### TASK DESCRIPTION
Your answer should consist of the lines in the data below that contain "none".

DATA FOR PROCESSING section start

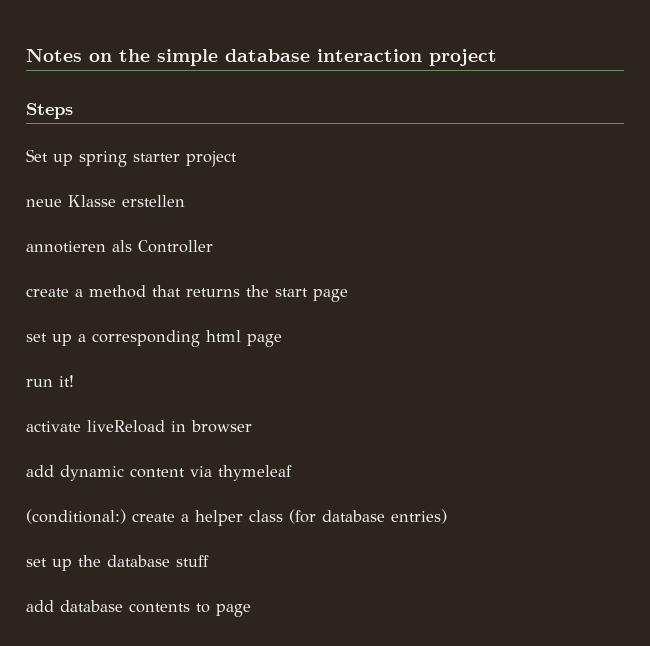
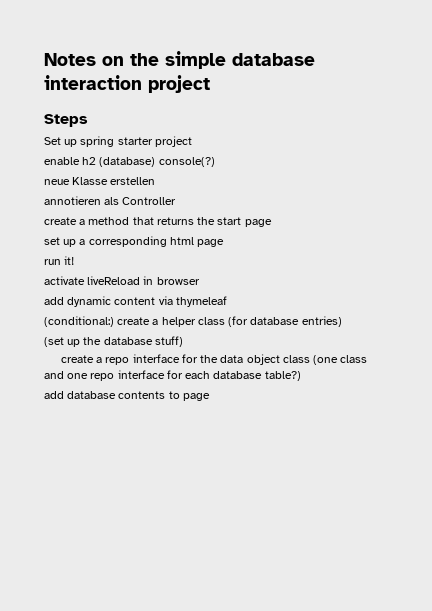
(237, 159) none -> [44,157,215,167] // enable h2 (database) console(?)
[26,558,47,567] set -> [44,337,64,347] (set
[176,555,209,567] stuff -> [154,336,183,347] [60,354,368,365] [44,370,301,381] stuff) // create a repo interface for the data object class (one class and one repo interface for each database table?)

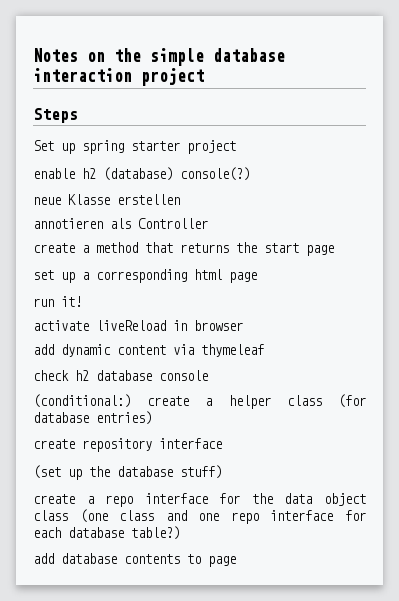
(227, 301) none -> [33,370,208,381] // check h2 database console
(342, 321) none -> [33,438,222,452] // create repository interface

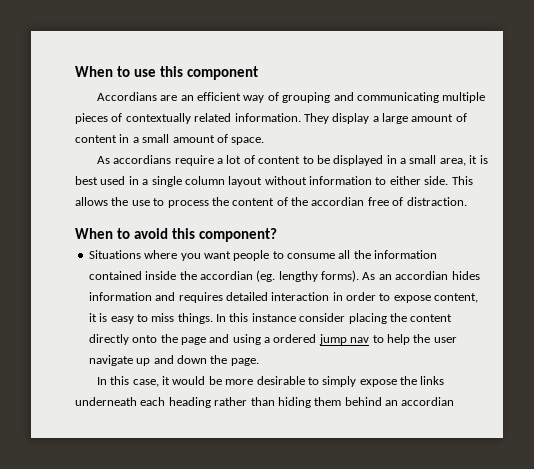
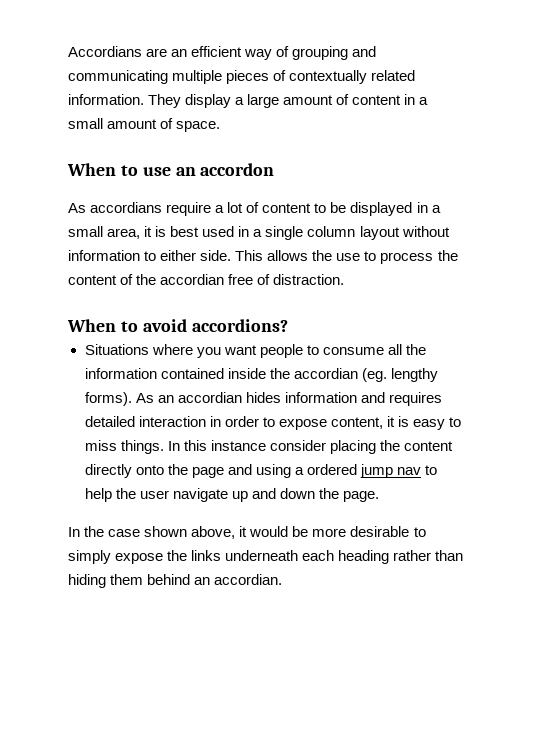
[75,66,258,80] When to use this component // -> (68, 51) none
(265, 141) none -> [67,163,275,176] // When to use an accordon
[171,228,277,242] this component? -> [191,319,288,332] accordions?
[110,376,159,387] this case, -> [84,526,236,539] the case shown above,
[401,397,455,406] accordian -> [214,574,283,585] accordian.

DATA FOR PROCESSING section end

### RESPONSE AREA
(237, 159) none -> [44,157,215,167] // enable h2 (database) console(?)
(227, 301) none -> [33,370,208,381] // check h2 database console
(342, 321) none -> [33,438,222,452] // create repository interface
[75,66,258,80] When to use this component // -> (68, 51) none
(265, 141) none -> [67,163,275,176] // When to use an accordon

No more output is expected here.